読了2006年7月


坂木司 『青空の卵』
ひきこもりで性格の悪い安楽椅子探偵の話だが、強引すぎる謎解きより、人情話の部分が面白くてディープ。メインキャラ2名の友情の描写もディープでちょっとアレ。

青空の卵 (創元推理文庫)

青空の卵 (創元推理文庫)


森絵都 『永遠の出口』
第135回直木賞作家の2004年度本屋大賞第4位の作品
傑作。
オレと同世代かちょっと上くらいの女の子の小学校3年から高校3年までの9年間を描いた作品なので、80年代のエッセンスがところどころに散りばめられており、小学校のお誕生会の話などは、鮮明に記憶がフラッシュバックしていたのであった。プレゼントがスケッチブックとか色鉛筆って!!そんなことしてたかも…。痛々しかったり、切なかったりも優しく素直な筆致で以て、一気に読める。

永遠の出口 (集英社文庫(日本))

永遠の出口 (集英社文庫(日本))


グレッグ・イーガン 『宇宙消失』
シュレティンガーの猫を能力として体現できたらというような、量子力学不確定性原理からくる壮絶なアイデアのせいでクラクラしてしまいました。

宇宙消失 (創元SF文庫)

宇宙消失 (創元SF文庫)


若竹七海古書店アゼリアの死体』
歯切れよく、気持ちのいいテンポで展開していくストーリー。きっちりひねってあって、ブラックユーモアのスパイスもちょっぴりきかせてあって、上記イーガンのSFの口直しには最適の一冊であった。コージーミステリもロマンス小説も知らなかった。

古書店アゼリアの死体 (光文社文庫)

古書店アゼリアの死体 (光文社文庫)


テリー・ケイ 『白い犬とワルツを』
泣いた。

白い犬とワルツを (新潮文庫)

白い犬とワルツを (新潮文庫)


高山なおみ 『諸国空想料理店』
料理家としてku:nelなどの雑誌や料理に関する著書でおなじみの高山なおみが、『諸国空想料理店KuuKuu』のシェフとして腕をふるってた頃に、店のフリーペパーに書いた旅と料理にまつわるエッセイをちょっとしたレシピとともにまとめたもの。
とにかく文章が素晴らしすぎます。
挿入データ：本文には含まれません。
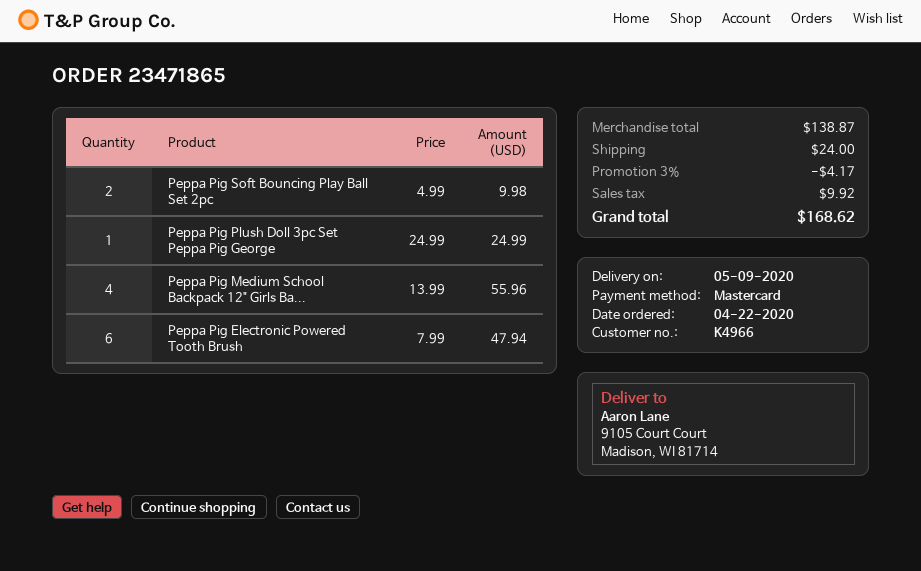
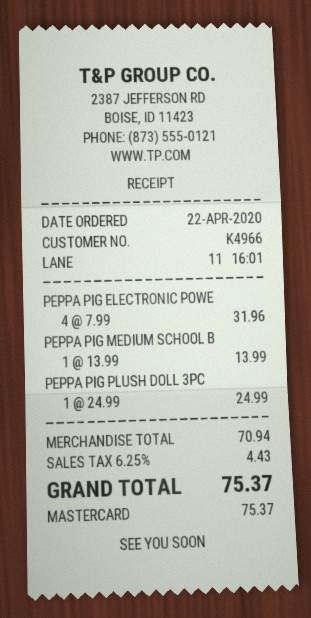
Peppa Pig Soft Bouncing Play Ball Set 2pc: 2 x 4.99 = 9.98 -> none
Peppa Pig Medium School Backpack 12" Girls Ba...: 4 x 13.99 = 55.96 -> 1 x 13.99 = 13.99
Peppa Pig Electronic Powered Tooth Brush: 6 x 7.99 = 47.94 -> 4 x 7.99 = 31.96
subtotal: 138.87 -> 70.94
discount: 3% = 4.17 -> none
shipping: 24.00 -> none
tax: 9.92 -> 4.43
total: 168.62 -> 75.37

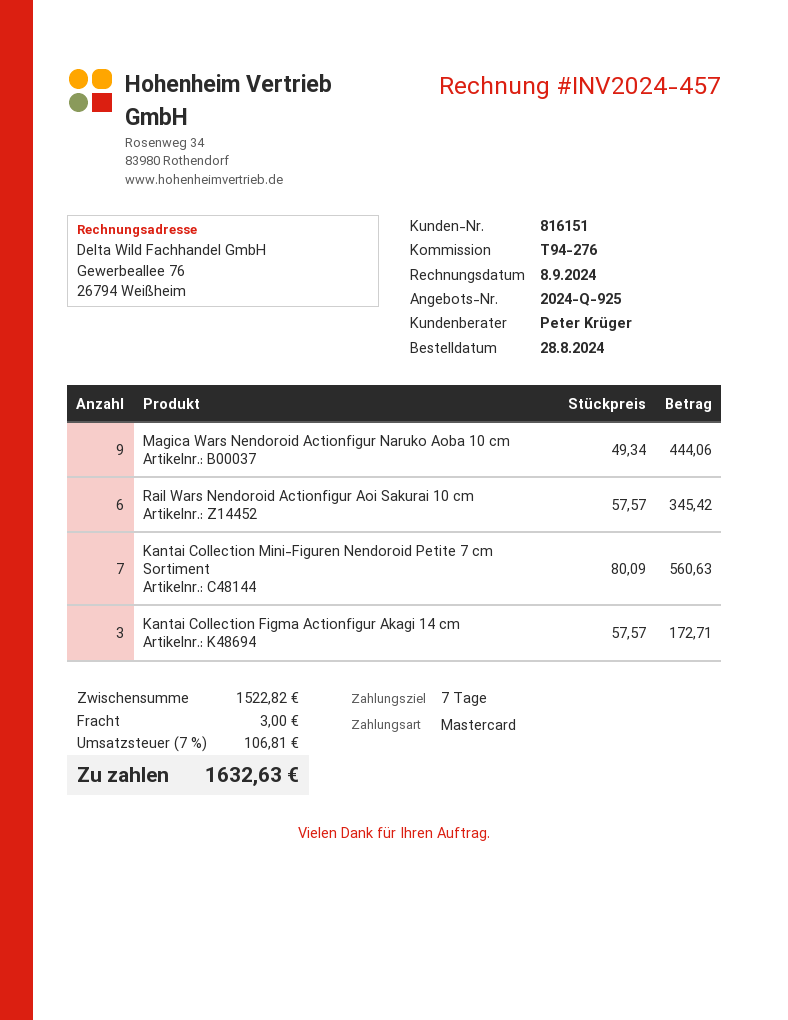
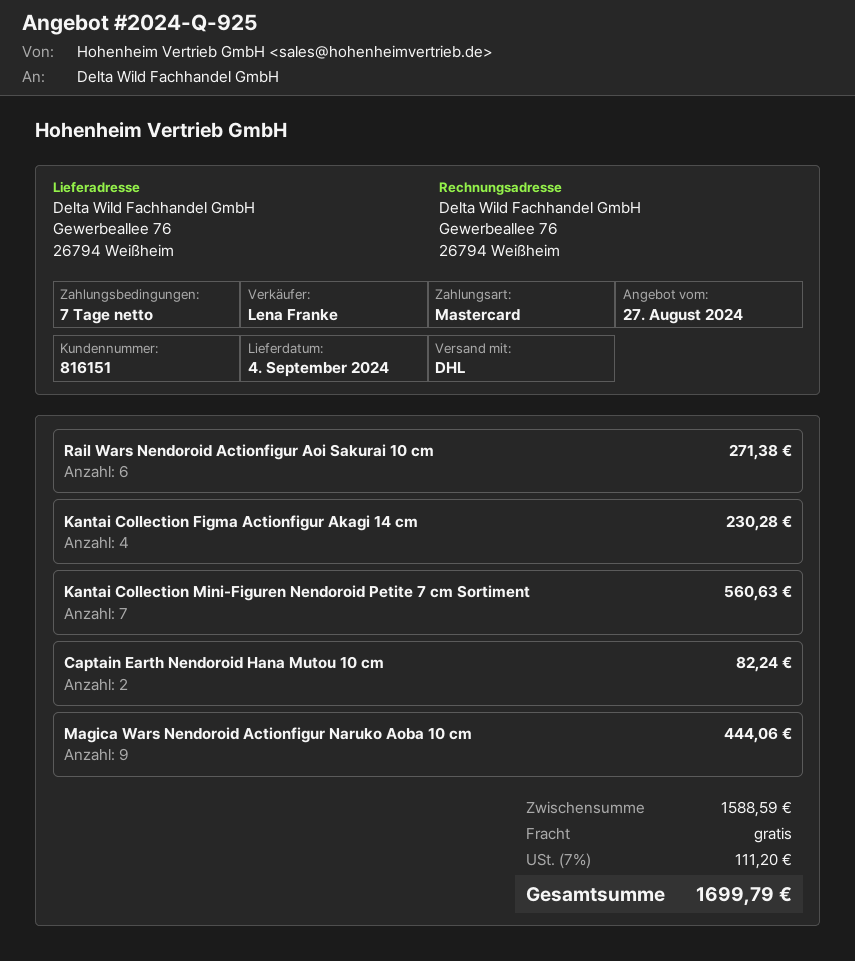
sales rep: Peter Krüger -> Lena Franke
Rail Wars Nendoroid Actionfigur Aoi Sakurai 10 cm: 6 for 345.42 -> 6 for 271.38
Kantai Collection Figma Actionfigur Akagi 14 cm: 3 for 172.71 -> 4 for 230.28
Captain Earth Nendoroid Hana Mutou 10 cm: none -> 2 for 82.24
subtotal: 1522.82 -> 1588.59
shipping: 3.00 -> 0.00
tax: 7% = 106.81 -> 7% = 111.20
total: 1632.63 -> 1699.79

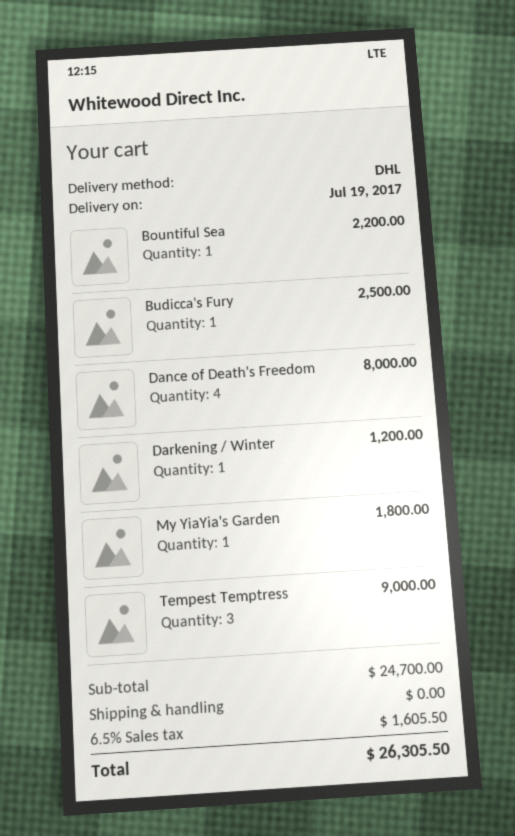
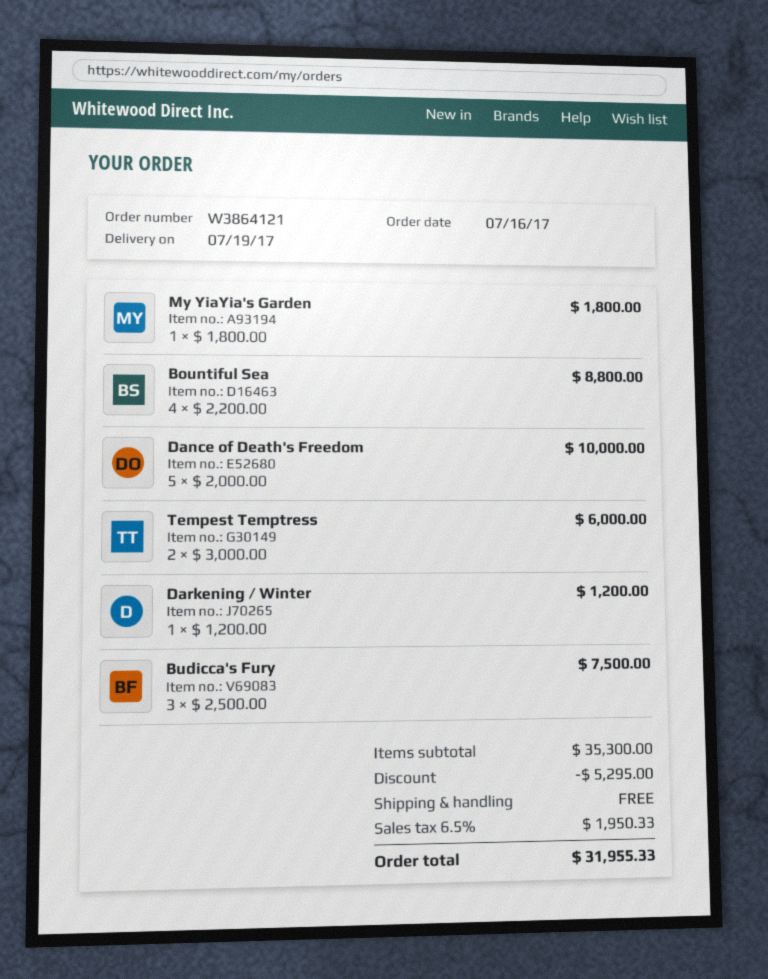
Bountiful Sea: 1 for 2200.00 -> 4 for 8800.00
Budicca's Fury: 1 for 2500.00 -> 3 for 7500.00
Dance of Death's Freedom: 4 for 8000.00 -> 5 for 10000.00
Tempest Temptress: 3 for 9000.00 -> 2 for 6000.00
subtotal: 24700.00 -> 35300.00
discount: none -> 5295.00
tax: 6.5% = 1605.50 -> 6.5% = 1950.33
total: 26305.50 -> 31955.33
はたしてテレビに出ない市井の人だった頃の料理人の日常が読みものとして面白いかどうかは人それぞれでしょうが、誰もがひとつやふたつは心に抱いている食べものについての思い出を蘇らせてくれる1冊でした。筆者の旦那さんがつくったというサッポロ一番の塩、味噌、醤油を混ぜ合わせたラーメンが、最後まで気になってしょうがない。